* Exercise objective
Take the line containing "[579,155,668,169] sass 1.54.8" and every line after it to the end of the records, and copy them exactly, excluding pictures.

*** Task input Section Begins ***

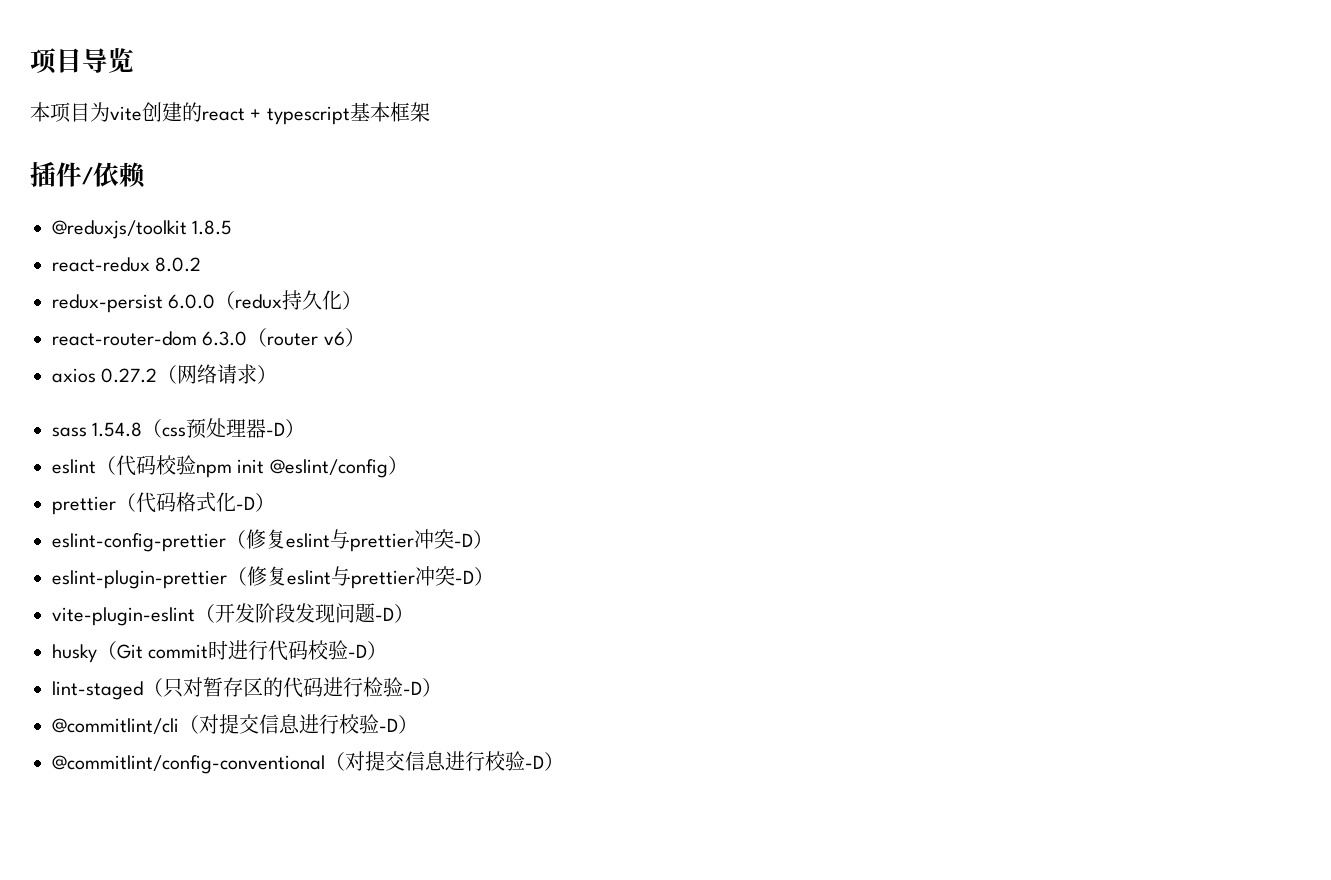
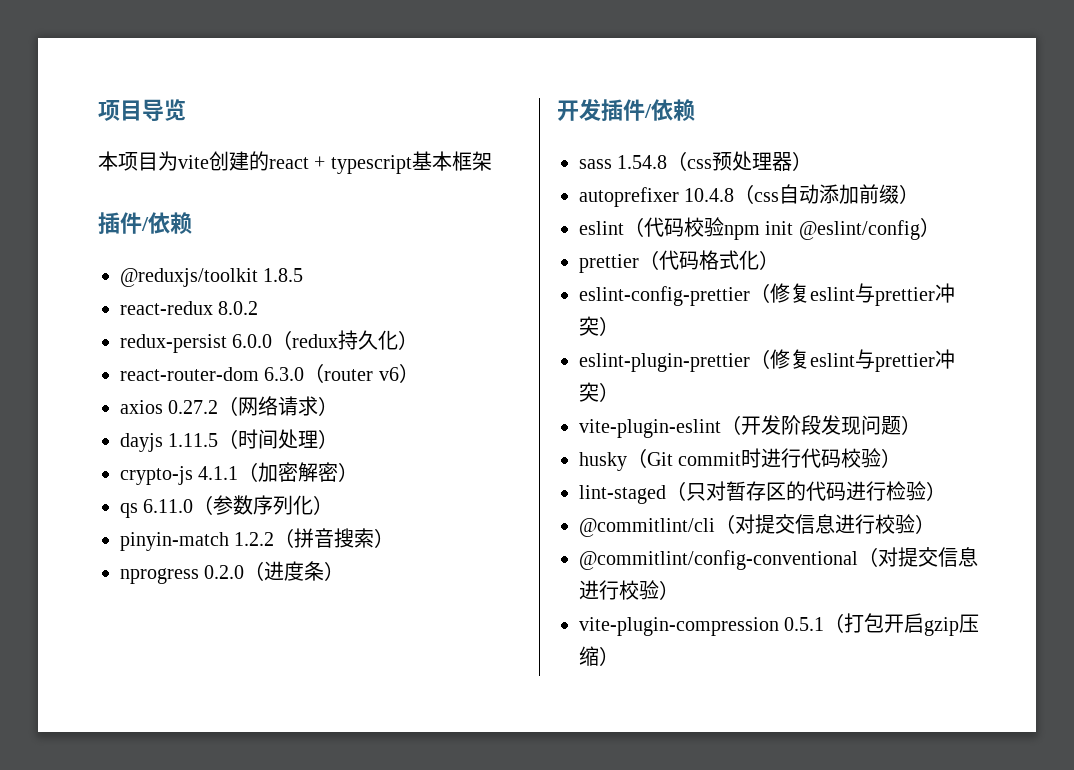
(278, 374) none -> [120,429,339,452] [120,462,359,485] [120,495,334,518] [120,528,395,551] [120,561,345,584] [557,99,695,121] // dayjs 1.11.5（时间处理） // crypto-js 4.1.1（加密解密） // qs 6.11.0（参数序列化） // pinyin-match 1.2.2（拼音搜索） // nprogress 0.2.0（进度条） // 开发插件/依赖
[266,422,286,436] -D -> [792,151,813,171] [579,184,900,207] ） // autoprefixer 10.4.8（css自动添加前缀
[236,496,255,510] -D -> (759, 260) none
[454,533,473,547] -D -> (599, 326) none
[455,570,474,584] -D -> (599, 392) none
[375,607,394,621] -D -> (901, 425) none
[348,644,368,658] -D -> (882, 458) none
[403,681,422,695] -D -> (926, 491) none
[379,718,398,732] -D -> (915, 524) none
[525,752,564,771] -D） -> [659,580,679,600] [579,613,980,636] [579,646,619,666] ） // vite-plugin-compression 0.5.1（打包开启gzip压缩）

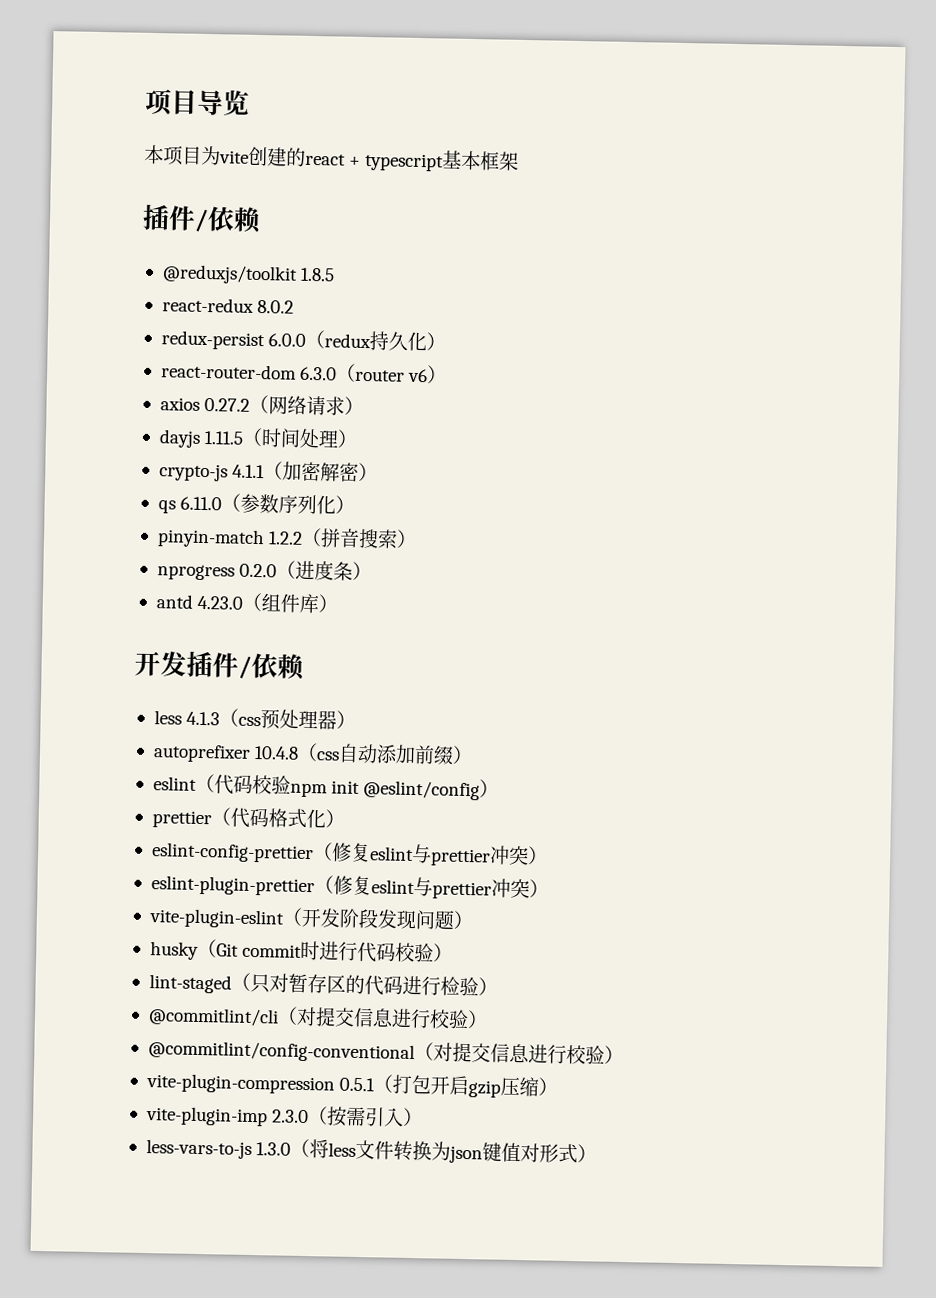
(345, 571) none -> [155,592,340,614] // antd 4.23.0（组件库）
[579,155,668,169] sass 1.54.8 -> [153,710,221,726] less 4.1.3
(619, 656) none -> [144,1105,424,1127] [145,1138,598,1164] // vite-plugin-imp 2.3.0（按需引入） // less-vars-to-js 1.3.0（将less文件转换为json键值对形式）

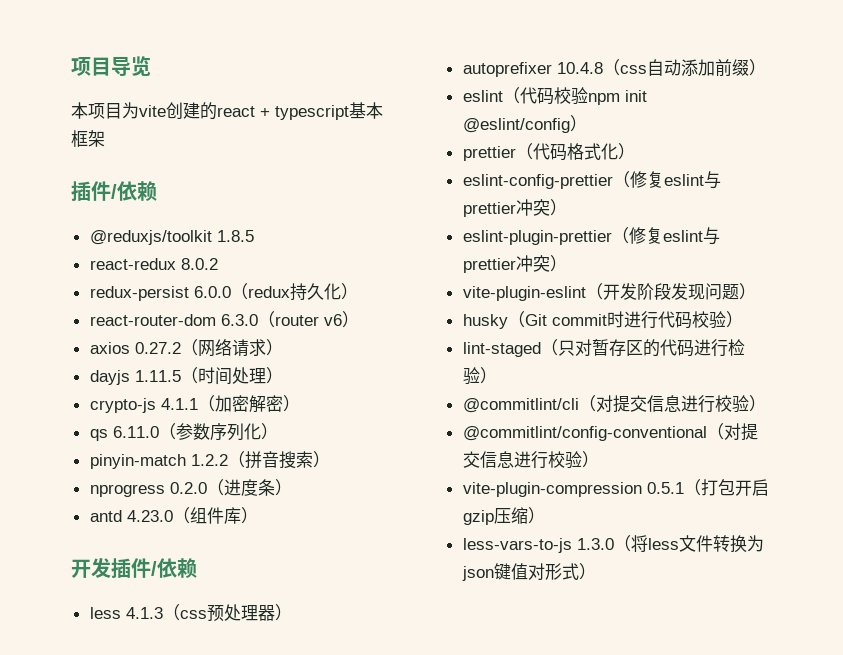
[144,1105,424,1127] // vite-plugin-imp 2.3.0（按需引入） -> (545, 515) none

*** Task input Section Ends ***

* Exercise answer
[579,155,668,169] sass 1.54.8 -> [153,710,221,726] less 4.1.3
(619, 656) none -> [144,1105,424,1127] [145,1138,598,1164] // vite-plugin-imp 2.3.0（按需引入） // less-vars-to-js 1.3.0（将less文件转换为json键值对形式）

[144,1105,424,1127] // vite-plugin-imp 2.3.0（按需引入） -> (545, 515) none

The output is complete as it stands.